By Perry Bacon Jr.
Washington Post Staff Writer
Tuesday, July 13, 2010; A13
As the House neared a vote this month on funding for the war in Afghanistan, Rep. Jason Chaffetz (R-Utah) wanted reassurance. The lawmaker had criticized the surge of 30,000 troops President Obama authorized, saying that the United States does not have a clear policy or exit strategy. But he had not yet cast a vote against war funding.
He knew such a move would isolate him in the Republican Party; most GOP lawmakers strongly support the war effort even as they rail against almost everything else Obama has done. And Chaffetz is no moderate: He won his seat in 2008 running to the right of the conservative incumbent, has called for cutting federal employees' pay since taking office and has openly discussed a "tea party"-style challenge to Sen. Orrin G. Hatch (R) in 2012.

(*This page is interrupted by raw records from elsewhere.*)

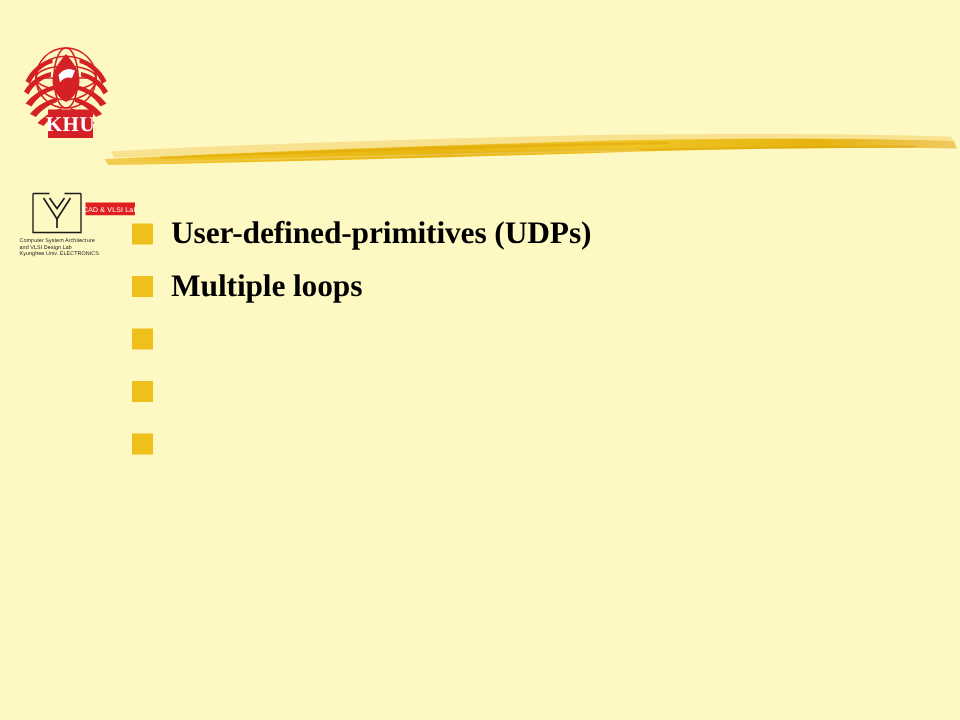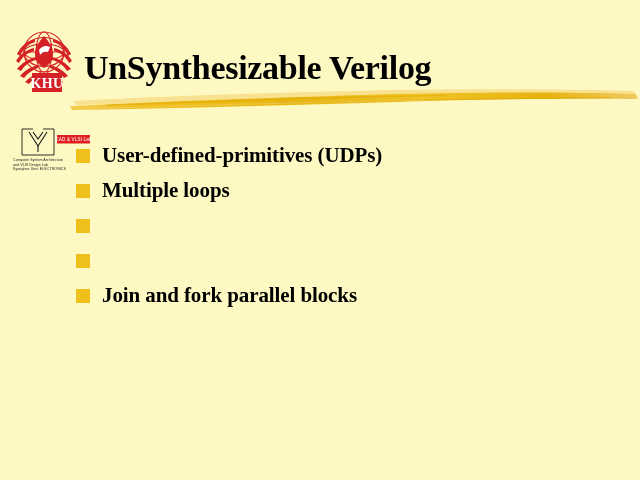--- a/index.html
+++ b/index.html
@@ -68,21 +68,21 @@
     font-size: 3.6px;
     line-height: 4.6px;
     color: #1a1a1a;
     text-align: left;
     letter-spacing: 0.05px;
   }
 
   
   #bullets {
     position: absolute;
-    left: 76px;
+    left: 88px;
     top: 140px;
     width: 540px;
   }
   .bullet-row {
     display: flex;
     align-items: flex-start;
     height: 35px;
   }
   .bullet-marker {
     width: 14px;
@@ -136,21 +136,20 @@
       <g fill="#D42027">
         <path d="M33 12 C38 18 42 23 42 30 C42 37 37 42 33 44 C29 42 24 37 24 30 C24 23 28 18 33 12 Z"></path>
         <path d="M28 26 C31 22 35 21 39 23 L37 28 C34 27 31 28 29 31 Z" fill="#ffffff"></path>
       </g>
 
       <rect x="21" y="49" width="30" height="19" fill="#D42027"></rect>
       <text x="36" y="63.5" font-family="Liberation Serif, serif" font-size="14" font-weight="bold" fill="#ffffff" text-anchor="middle" letter-spacing="0.4">KHU</text>
     </svg>
   </div>
 
-  <div id="title">UnSynthesizable Verilog</div>
 
   <div id="brush">
     <svg width="574" height="26" viewBox="0 0 574 26" aria-hidden="true">
       <defs>
         <linearGradient id="gbrush" x1="0" y1="0" x2="1" y2="0">
           <stop offset="0%" stop-color="#F3CE54"></stop>
           <stop offset="12%" stop-color="#EFC01C"></stop>
           <stop offset="38%" stop-color="#E8B611"></stop>
           <stop offset="62%" stop-color="#EFC425"></stop>
           <stop offset="84%" stop-color="#E6B30E"></stop>
@@ -210,19 +209,18 @@
       <span class="bullet-marker"></span>
     </div>
 
 
     <div class="bullet-row">
       <span class="bullet-marker"></span>
     </div>
 
     <div class="bullet-row">
       <span class="bullet-marker"></span>
-      <span class="bullet-text">Join and fork parallel blocks</span>
     </div>
 
 
   </div>
 
 </div>
 
 </body></html>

On the eve of the vote, Chaffetz called families of the three men from his district who have died in Afghanistan since he was elected and told them he was considering opposing the funding.
"This was one of the toughest votes I've had in Congress," Chaffetz said. "So I asked their opinion. And to a T, they all agreed with me."
So Chaffetz joined a tiny bloc in Congress: Republicans opposed to the Afghan war. Chaffetz, 43, voted for a measure that would bar the administration from funding anything other than withdrawals and another that would require Obama to present a plan by April for the "safe, orderly and expeditious redeployment of U.S. troops." Only nine House Republicans backed either measure.
"It may be slow, but if we continue to have votes like this, I think you will see a lot of Republicans shift to this point of view," Chaffetz said. "When you have people like George Will [opposed to the war], I'm not an isolated incident."
The House eventually passed the funding measure, and the Senate is likely to do the same in the coming weeks. But in a show of frustration, Democrats insisted on holding votes on two antiwar resolutions before authorizing the $33 billion in funding for Iraq and Afghanistan. Both measures failed, as expected, but 153 Democrats, including Speaker Nancy Pelosi (D-Calif.), supported having a withdrawal plan by April.
Most Republicans not only voted against the resolutions but also attacked them as setting up an artificial timetable that would weaken the military's hand.
But an eclectic mix of Republicans joined the Democrats. Some of them, such as Reps. Ron Paul (Tex.) and Walter B. Jones (N.C.), have long criticized the U.S. presence in Iraq and Afghanistan. Others, such as Chaffetz, are newer to the position.
"I can state emphatically that if we continue our present strategy in Afghanistan, we will not succeed, and America will eventually be weakened by loss of lives and the expenditures of hundreds of billions of dollars," said Rep. Dana Rohrabacher (R-Calif.), another war opponent. "What works in Afghanistan is what has worked in Afghanistan: Let the Afghans pay the price. Let them do their fighting."
For now, those views, if not isolated, are firmly in the minority in the GOP. When Republican National Committee Chairman Michael S. Steele recently cast doubts on the war effort, leading party figures such as Liz Cheney, the daughter of former vice president Richard B. Cheney and founder of a conservative foreign policy organization, and Weekly Standard Editor William Kristol called for him to resign. The chairman quickly retracted the comments.
A June Washington Post-ABC News poll found that 48 percent of Democrats thought the United States was losing the war in Afghanistan and 66 percent didn't think it was worth continuing to fight. But 60 percent of Republicans said the nation was winning and almost two-thirds said the battle was worth fighting.
"I think there has long been a view among Republicans that we want to favorably resolve the situation in Afghanistan, and I think that's very much still in place," said David Winston, a Republican pollster.
Most of the Republicans concerned about the war are longtime lawmakers such as Paul, who can easily hold their House seats and are unlikely to seek higher offices. (Paul could wage another presidential campaign but would be a considerable underdog.)
But Chaffetz said he thinks his stand on Afghanistan could help his political future.
"Nobody wants to be seen as cut and run, but I think this is a good conservative position," he said. "I think it is what the majority of my district and what the state of Utah wants to see happen."